Выбрать главу

Значение драматурга в его жизни таково, что в самых тяжелых обстоятельствах он находит моральную опору в чтении Островского, как сообщает об этом в письме петербургскому приятелю из Оренбурга (декабрь 1861 года); утешение в его тоске, — пишет он, — чтение «Минина». Здесь весь Аполлон Григорьев с его глубоко личным отношением к литературе.

Аполлон Григорьев считал себя «последним романтиком», Дон-Кихотом, он подписывался под своими статьями: «Один из ненужных людей». Знакомым незадолго до смерти говорил, что дух времени слишком враждебен к людям такого рода, как он. Как человек, глубоко образованный исторически, Аполлон Григорьев знал ужас бесцельности переходных эпох, изживших себя идеалов, так гениально почувствованный Пушкиным в «Египетских ночах». Но современная Аполлону Григорьеву эпоха не была эпохой Клеопатры, когда изживал себя старый, языческий мир, не знавший в самом себе никакой исторической, духовной перспективы, задыхающийся от пустоты существования накануне своего падения. Современная Григорьеву эпоха имела за собою тысячелетнюю историю идеала русского народа, вовсе не изжившего себя, а вступившего в новые исторические условия, еще невиданные, но вовсе не бесперспективные. Народ — это история, а не отдельные эпохи, и в русле истории шло творение Островским своего мира, связанного с капитальными ценностями народной жизни. Может быть, литература XIX века слишком много «анализировала», в ущерб объективному самосознанию, но эта пушкинская объективность продолжала жить какими-то сторонами в творчестве всех великих русских писателей и наиболее, пожалуй, полно в творчестве Островского. В Островском, в его пьесах Аполлон Григорьев и видел, чувствовал как бы потенциал русского человека, русского народа — силу положительную, глубоко «почвенную». Однажды только в письме к Н. Н. Страхову, в октябре 1861 года, Григорьев пожаловался на односторонность (хотя «могучую») Островского в сравнении с Пушкиным, на недостаток у него «африканской крови», «тревожного духа». Но ведь это Пушкин, единственный Пушкин, «начало всех начал», недостижимая для всех других великих полнота бытия и творчества, и разве может быть такое сравнение обидно для Островского? — так мог думать Аполлон Григорьев. А у него самого при всем его тяготении к положительности, почвенности было больше именно «тревожного духа», мучительного сознания своей ненужности в эпоху, переходность которой он глубоко интуитивно чувствовал как поэт.

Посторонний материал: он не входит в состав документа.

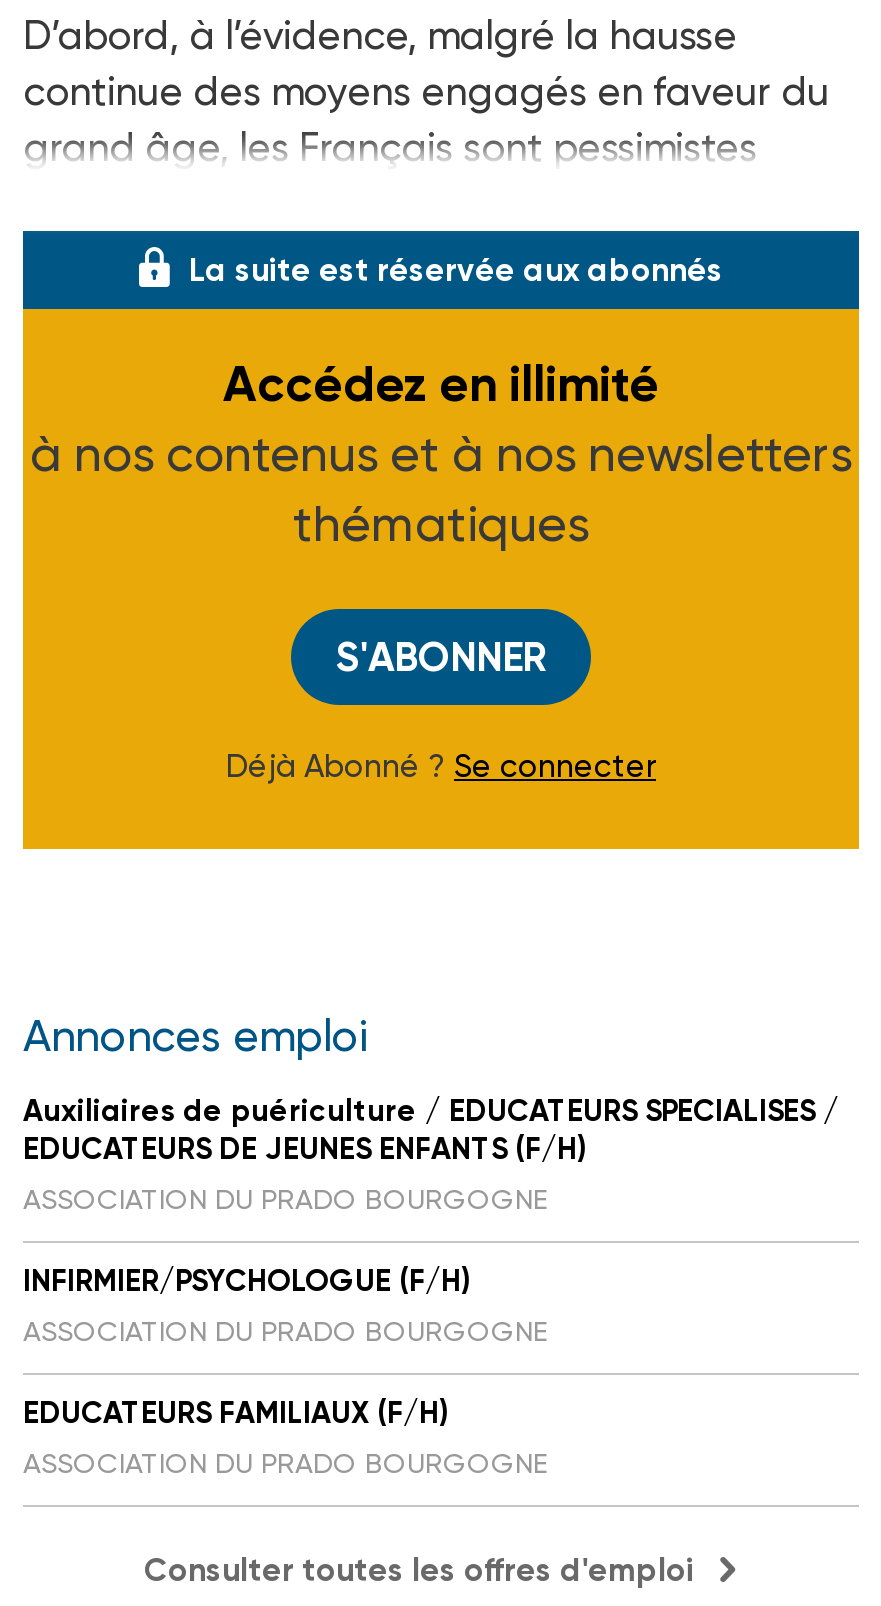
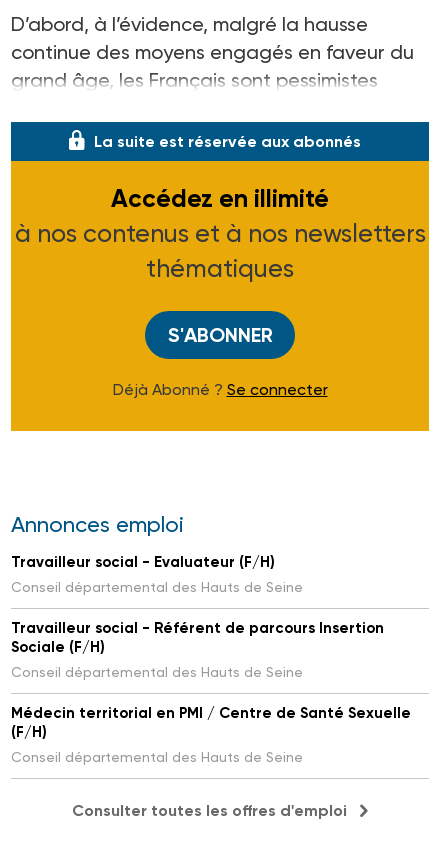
- Auxiliaires de puériculture / EDUCATEURS SPECIALISES /
- EDUCATEURS DE JEUNES ENFANTS (F/H)
- ASSOCIATION DU PRADO BOURGOGNE
+ Travailleur social - Evaluateur (F/H)
+ Conseil départemental des Hauts de Seine

- INFIRMIER/PSYCHOLOGUE (F/H)
- ASSOCIATION DU PRADO BOURGOGNE
+ Travailleur social - Référent de parcours Insertion
+ Sociale (F/H)
+ Conseil départemental des Hauts de Seine

- EDUCATEURS FAMILIAUX (F/H)
- ASSOCIATION DU PRADO BOURGOGNE
+ Médecin territorial en PMI / Centre de Santé Sexuelle
+ (F/H)
+ Conseil départemental des Hauts de Seine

Достоевский писал об Аполлоне Григорьеве после его смерти как об одном из тех, кто «менее прочих раздваивались, менее других и рефлектировали… И так как раздваивался жизненно он менее других и, раздвоившись, не мог так же удобно, как всякий «герой нашего времени», одной своей половиной тосковать п мучиться, а другой своей половиной только наблюдать тоску своей первой половины, сознавать и описывать эту тоску свою, иногда даже в прекрасных стихах, с самообожанием и с некоторым гастрономическим наслаждением, то и заболевал тоской своей весь целиком, всем человеком, если позволят так выразиться». Достоевский называет Аполлона Григорьева вместе с тем «непосредственно и во многом даже себе — неведомо почвенным, кряжевым. Может быть, из всех своих современников он был наиболее русский человек как натура (не говорю, как идеал: это разумеется)».